▼▼▼

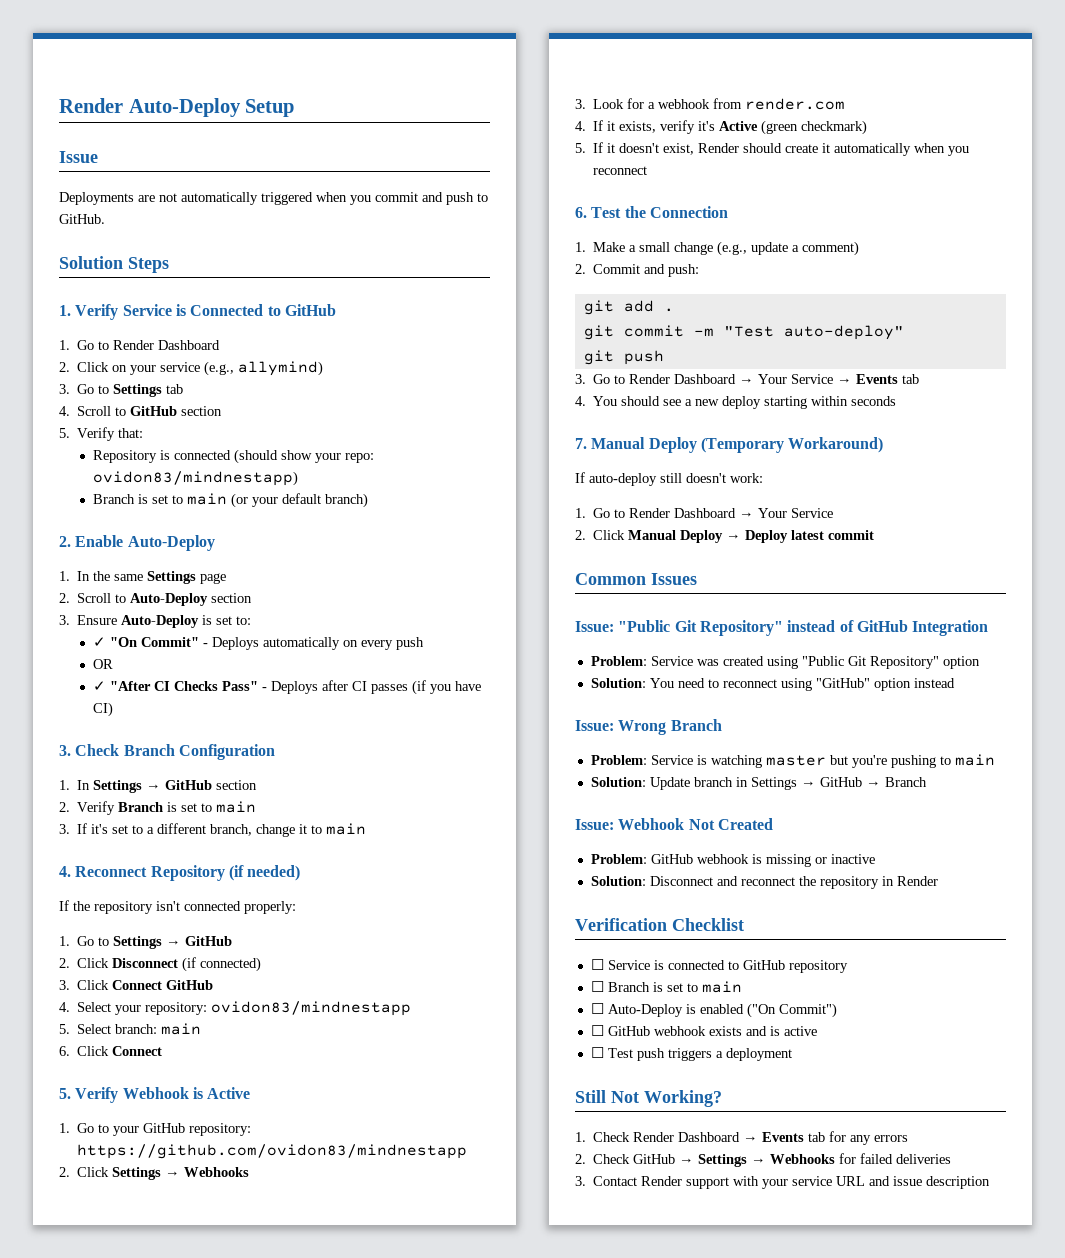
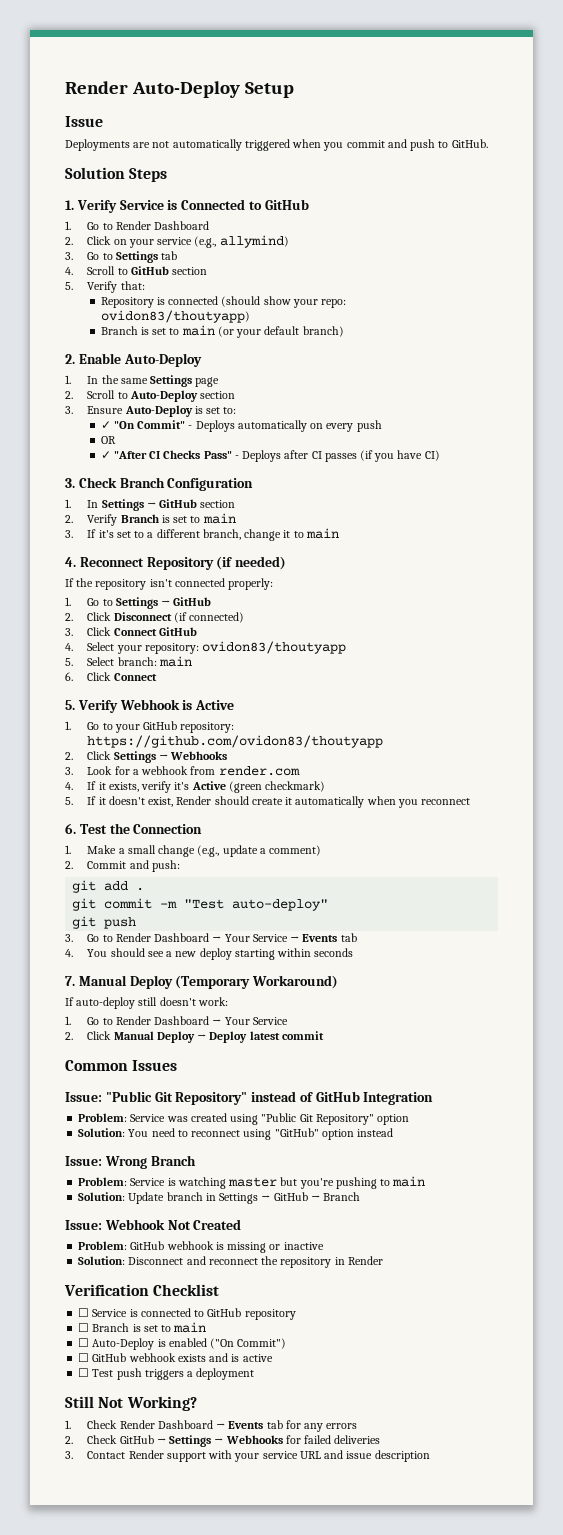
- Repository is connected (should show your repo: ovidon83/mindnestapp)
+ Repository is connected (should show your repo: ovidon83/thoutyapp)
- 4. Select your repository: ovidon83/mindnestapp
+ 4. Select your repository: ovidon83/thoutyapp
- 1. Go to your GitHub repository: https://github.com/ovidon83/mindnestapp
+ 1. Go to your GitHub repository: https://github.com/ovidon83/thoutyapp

▲▲▲

Exercise brief:
Return every line above where "GitHub" appears.

Solution for this problem:
- 1. Go to your GitHub repository: https://github.com/ovidon83/mindnestapp
+ 1. Go to your GitHub repository: https://github.com/ovidon83/thoutyapp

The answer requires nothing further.